More Money Coming to a Wallet Near You?

Pennsylvania's tax burden on individuals and the businesses that employ them is far from a warm welcome to the Keystone State.

Earlier this month, a House appropriations subcommittee hosted a hearing on Pennsylvania’s tax structure and fiscal policy. CF recently covered one subject of the hearing—the lack of transparency pervasive throughout the state budget.

This opaqueness has undoubtedly contributed to Pennsylvania’s onerous tax burden, which was another issue discussed during the hearing.
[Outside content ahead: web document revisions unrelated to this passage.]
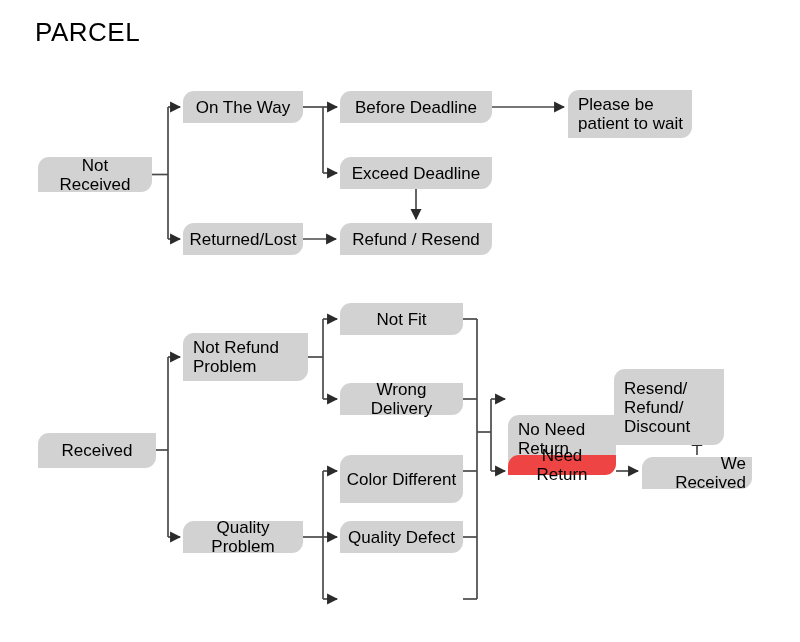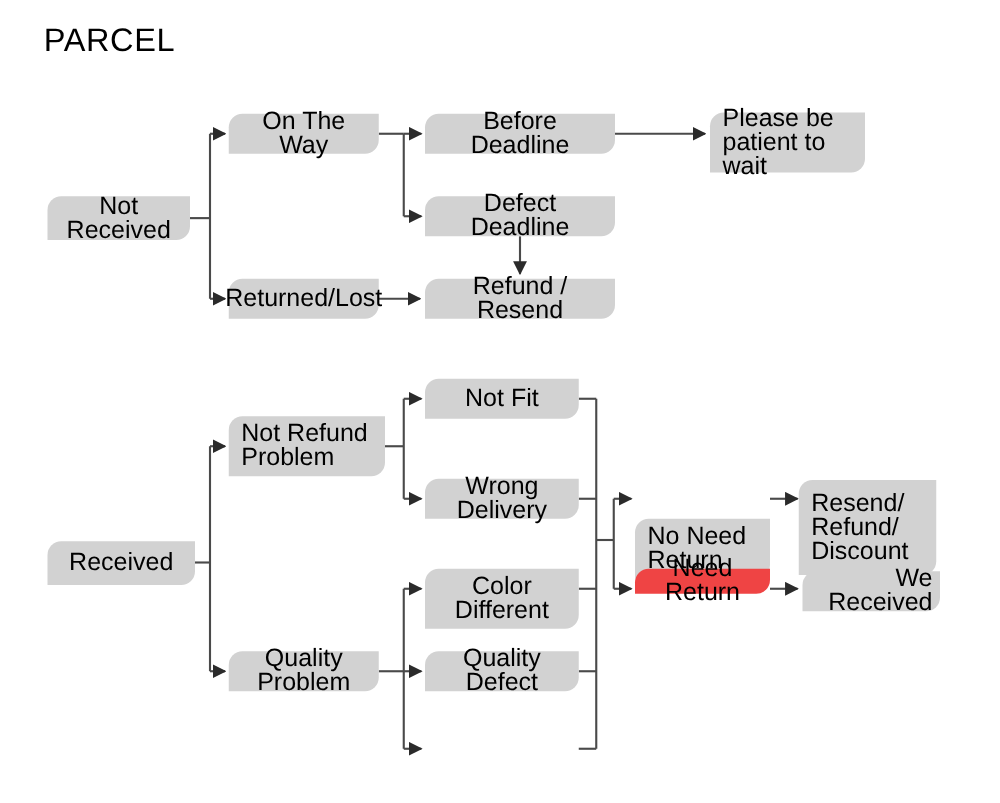"On The Way" .node { font-size: 20px -> 17px }
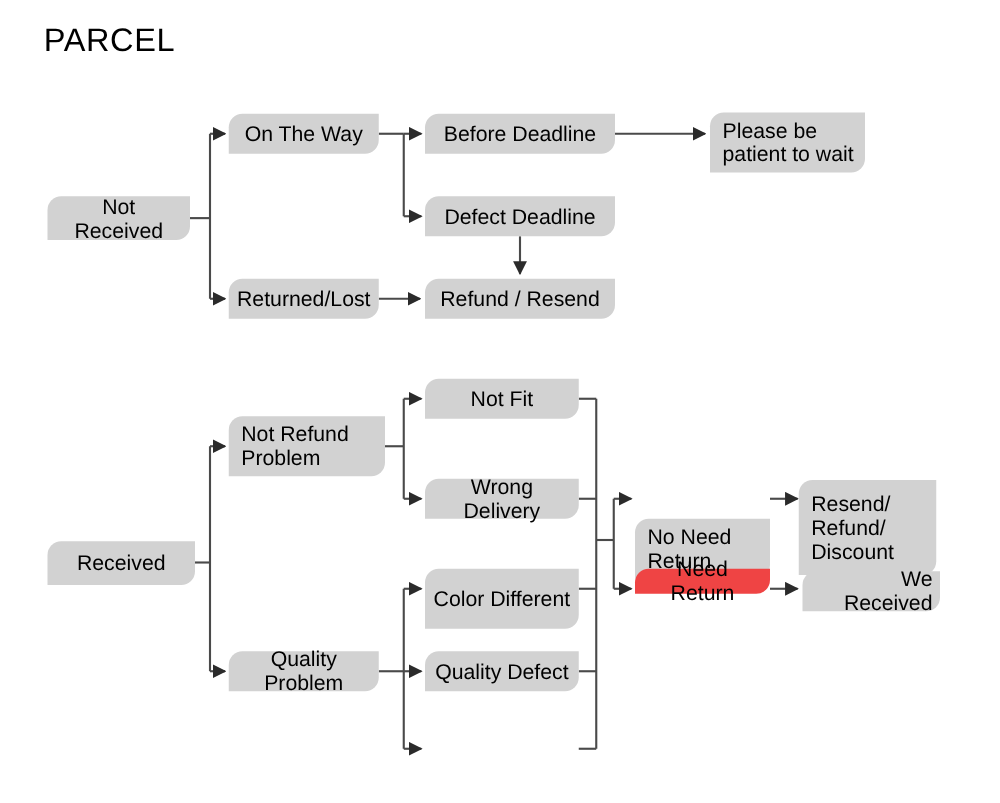"Defect Deadline" div.node { text: Defect -> Exceed }
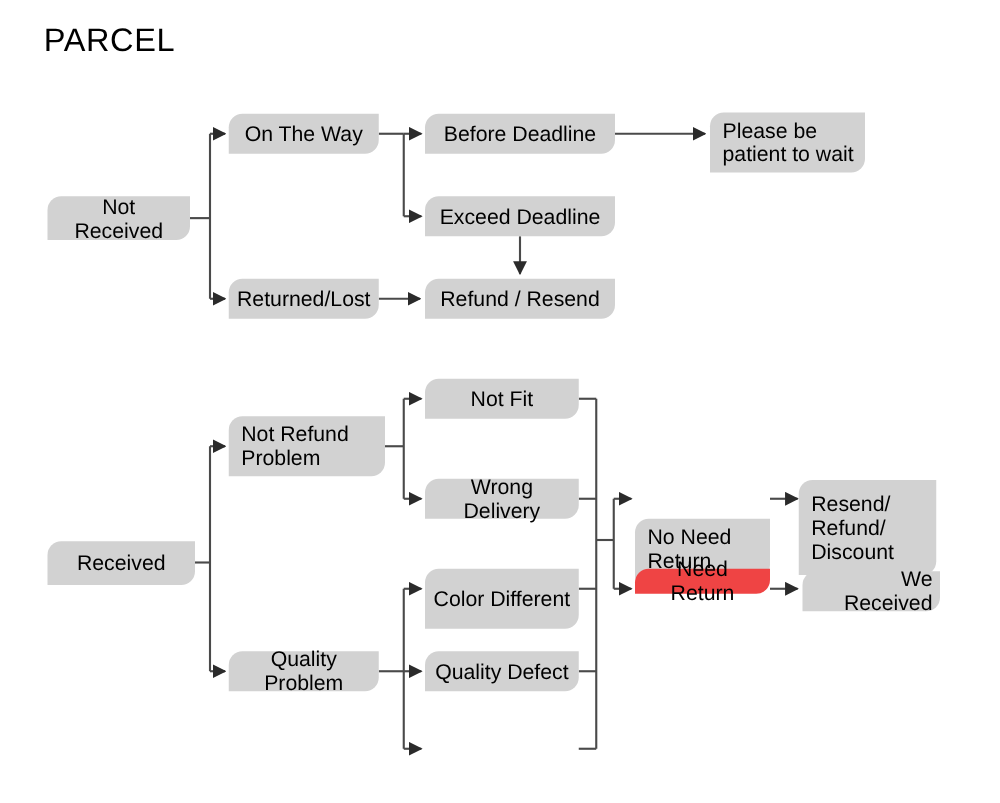"Resend/" div.node { left: 639px -> 614px; margin-top: 15px -> none }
In testimony to the subcommittee, Jared Walczak, a senior policy analyst for the Tax Foundation, highlighted several problems with the commonwealth’s tax structure. One of the most obvious is the Corporate Net Income Tax:

Any consideration of tax reform in Pennsylvania has to begin with the Commonwealth's 9.99 percent Corporate Net Income Tax (CNIT), the second-highest state corporate income tax in the nation after Iowa, where businesses are able to deduct their federal taxes. A reduction in the corporate income tax is long overdue, and important to Pennsylvania's ability to compete with other states.

Reducing the CNIT at a time when Pennsylvania is struggling financially may strike some as untenable, but Walczak offers a solution:

One partial approach to doing so is to pay down rate reductions by curtailing targeted incentives. To its credit, Pennsylvania does not offer as many tax incentives as some of its peers, but several tax preferences in the code do add up. The Keystone Opportunity Zones credit forgoes $79 million each year, while Innovation Zones add another $15 million. The Research and Development credit costs $55 million, and the Entertainment Production credit sets the Commonwealth back $65 million.

CF has offered a similar recommendation, which includes the elimination of tax credits—along with other corporate welfare programs—to help offset the initial loss of revenue from a CNIT rate reduction.

Fortunately, state lawmakers are working to address the state’s uncompetitive tax structure. Two proposals in particular—sponsored by Representatives Seth Grove and Jason Ortitay—would provide a needed boost to Pennsylvania’s underperforming economy.

Rep. Grove’s proposal, the Pennsylvania Tax Cuts and Jobs Act, reduces the PIT from 3.07 percent to 2.8 percent in FY 2019-20. It would also reduce the CNIT to 4 percent over a six-year period, beginning in FY 2021 and ending in FY 2026. The reduction would give Pennsylvania one of the lowest corporate tax rates in the country.

Rep. Ortitay’s legislation would immediately reduce the PIT to 2.82 percent. This new rate nearly matches the rate imposed before the 2003 tax increase signed into law by Gov. Ed Rendell. At the time, CF pointed out the more than 33,100 jobs sacrificed to pay for Harrisburg’s spending wish list.

Moving to reduce the tax burden on working people will boost economic growth and lead to more jobs and higher wages for Pennsylvanians—attracting and retaining workers to our state. A review of the literature and CF’s own analysis confirm as much. The states with the lowest tax burdens experienced better income and job growth than the states with the highest tax burdens over the last 10 years.


Pennsylvania’s decades-long economic struggles demand a shift away from a Harrisburg-centric approach to economic growth and towards one that puts the economic power in the hands of working people. Tax reform is just a first step toward completing this critical power shift.